◆ Your assignment ◆
Transcribe the records below exactly, from their first line through the line containing "height:22px; background:#1d4ed8; display:flex;". Omit every line after it.

========

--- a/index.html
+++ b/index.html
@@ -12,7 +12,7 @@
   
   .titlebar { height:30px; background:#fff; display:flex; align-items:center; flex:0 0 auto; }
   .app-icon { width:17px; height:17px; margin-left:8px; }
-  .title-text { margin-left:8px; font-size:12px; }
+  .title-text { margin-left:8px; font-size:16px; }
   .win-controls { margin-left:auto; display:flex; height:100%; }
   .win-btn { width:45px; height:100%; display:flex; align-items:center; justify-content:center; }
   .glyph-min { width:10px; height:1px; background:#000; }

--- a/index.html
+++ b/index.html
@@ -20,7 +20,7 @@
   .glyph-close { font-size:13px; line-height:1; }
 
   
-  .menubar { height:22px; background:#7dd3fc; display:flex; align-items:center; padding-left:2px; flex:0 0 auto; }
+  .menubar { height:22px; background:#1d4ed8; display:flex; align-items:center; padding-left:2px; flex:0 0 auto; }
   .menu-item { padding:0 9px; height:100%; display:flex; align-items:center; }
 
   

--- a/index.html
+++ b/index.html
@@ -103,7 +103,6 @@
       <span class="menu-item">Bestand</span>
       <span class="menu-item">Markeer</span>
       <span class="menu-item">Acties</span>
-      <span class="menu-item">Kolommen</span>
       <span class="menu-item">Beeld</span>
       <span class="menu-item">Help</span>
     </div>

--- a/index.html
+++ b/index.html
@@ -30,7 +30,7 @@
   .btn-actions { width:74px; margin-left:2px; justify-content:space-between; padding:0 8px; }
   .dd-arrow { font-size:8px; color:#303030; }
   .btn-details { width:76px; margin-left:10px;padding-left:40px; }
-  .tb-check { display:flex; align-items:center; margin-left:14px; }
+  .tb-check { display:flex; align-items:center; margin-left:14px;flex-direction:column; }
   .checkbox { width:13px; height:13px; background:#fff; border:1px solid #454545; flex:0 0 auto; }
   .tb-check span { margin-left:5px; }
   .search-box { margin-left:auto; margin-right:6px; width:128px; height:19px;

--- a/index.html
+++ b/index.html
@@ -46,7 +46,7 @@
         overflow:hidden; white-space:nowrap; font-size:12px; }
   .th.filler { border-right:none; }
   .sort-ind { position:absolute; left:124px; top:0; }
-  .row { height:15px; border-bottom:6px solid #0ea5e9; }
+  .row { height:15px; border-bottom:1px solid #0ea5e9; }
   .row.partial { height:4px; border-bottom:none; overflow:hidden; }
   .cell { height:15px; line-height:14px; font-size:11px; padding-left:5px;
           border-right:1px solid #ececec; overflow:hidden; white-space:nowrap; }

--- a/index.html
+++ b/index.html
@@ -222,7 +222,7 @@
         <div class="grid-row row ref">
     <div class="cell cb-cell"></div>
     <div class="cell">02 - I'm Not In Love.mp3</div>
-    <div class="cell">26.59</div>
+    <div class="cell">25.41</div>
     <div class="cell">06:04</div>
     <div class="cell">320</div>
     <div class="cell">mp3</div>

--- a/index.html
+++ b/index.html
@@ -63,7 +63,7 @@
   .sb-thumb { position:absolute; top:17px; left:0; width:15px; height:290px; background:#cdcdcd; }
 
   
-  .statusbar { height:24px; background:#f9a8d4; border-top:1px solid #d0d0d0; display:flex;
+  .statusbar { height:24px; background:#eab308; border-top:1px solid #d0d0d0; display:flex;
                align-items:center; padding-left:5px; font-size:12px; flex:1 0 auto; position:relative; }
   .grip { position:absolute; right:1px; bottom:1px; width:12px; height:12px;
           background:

========

◆ Answer area ◆
--- a/index.html
+++ b/index.html
@@ -12,7 +12,7 @@
   
   .titlebar { height:30px; background:#fff; display:flex; align-items:center; flex:0 0 auto; }
   .app-icon { width:17px; height:17px; margin-left:8px; }
-  .title-text { margin-left:8px; font-size:12px; }
+  .title-text { margin-left:8px; font-size:16px; }
   .win-controls { margin-left:auto; display:flex; height:100%; }
   .win-btn { width:45px; height:100%; display:flex; align-items:center; justify-content:center; }
   .glyph-min { width:10px; height:1px; background:#000; }

--- a/index.html
+++ b/index.html
@@ -20,7 +20,7 @@
   .glyph-close { font-size:13px; line-height:1; }
 
   
-  .menubar { height:22px; background:#7dd3fc; display:flex; align-items:center; padding-left:2px; flex:0 0 auto; }
+  .menubar { height:22px; background:#1d4ed8; display:flex; align-items:center; padding-left:2px; flex:0 0 auto; }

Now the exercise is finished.